> [Exercise requirements] Could you work out how many lines of the material below hold "rule"? Only the number is needed.

[Opening Supplied data section]

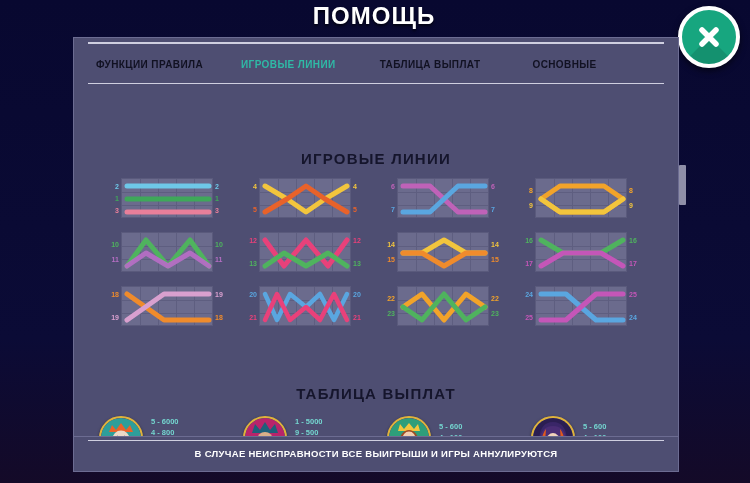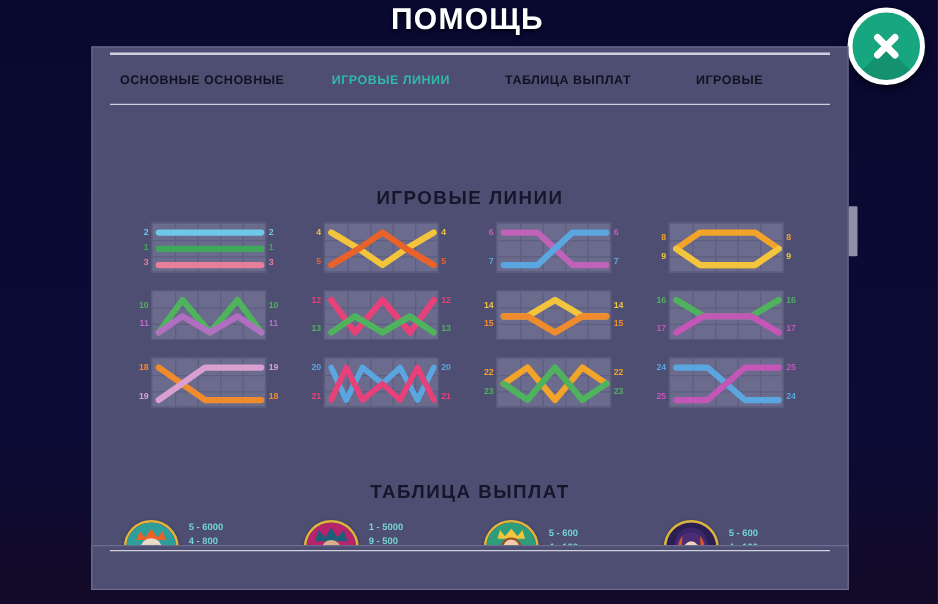--- a/index.html
+++ b/index.html
@@ -194,24 +194,24 @@
       </svg>
     </div>
   </div>
 
   <div class="panel">
     <div class="panel-inner">
       <div class="rule-top"></div>
       <div class="rule-bottom"></div>
 
       <div class="tabs">
-        <div class="tab tab-0">ОСНОВНЫЕ ОСНОВНЫЕ</div>
+        <div class="tab tab-0">ФУНКЦИИ ПРАВИЛА</div>
         <div class="tab tab-1 active">ИГРОВЫЕ ЛИНИИ</div>
         <div class="tab tab-2">ТАБЛИЦА ВЫПЛАТ</div>
-        <div class="tab tab-3">ИГРОВЫЕ</div>
+        <div class="tab tab-3">ОСНОВНЫЕ</div>
       </div>
 
       <div class="section-title st-lines">ИГРОВЫЕ ЛИНИИ</div>
 
       <div class="lines-area">
 
         <div class="lines-row">
 
           <div class="line-cell">
             <div class="lbl-col left stack3">
@@ -590,15 +590,16 @@
 
       </div>
 
     </div>
   </div>
 
   <div class="scroll-nub"></div>
 
   <div class="footer">
     <div class="rule"></div>
+    <div class="footer-text">В СЛУЧАЕ НЕИСПРАВНОСТИ ВСЕ ВЫИГРЫШИ И ИГРЫ АННУЛИРУЮТСЯ</div>
   </div>
 
 </div>
 
 </body></html>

[Closing Supplied data section]

> [Exercise answer] 3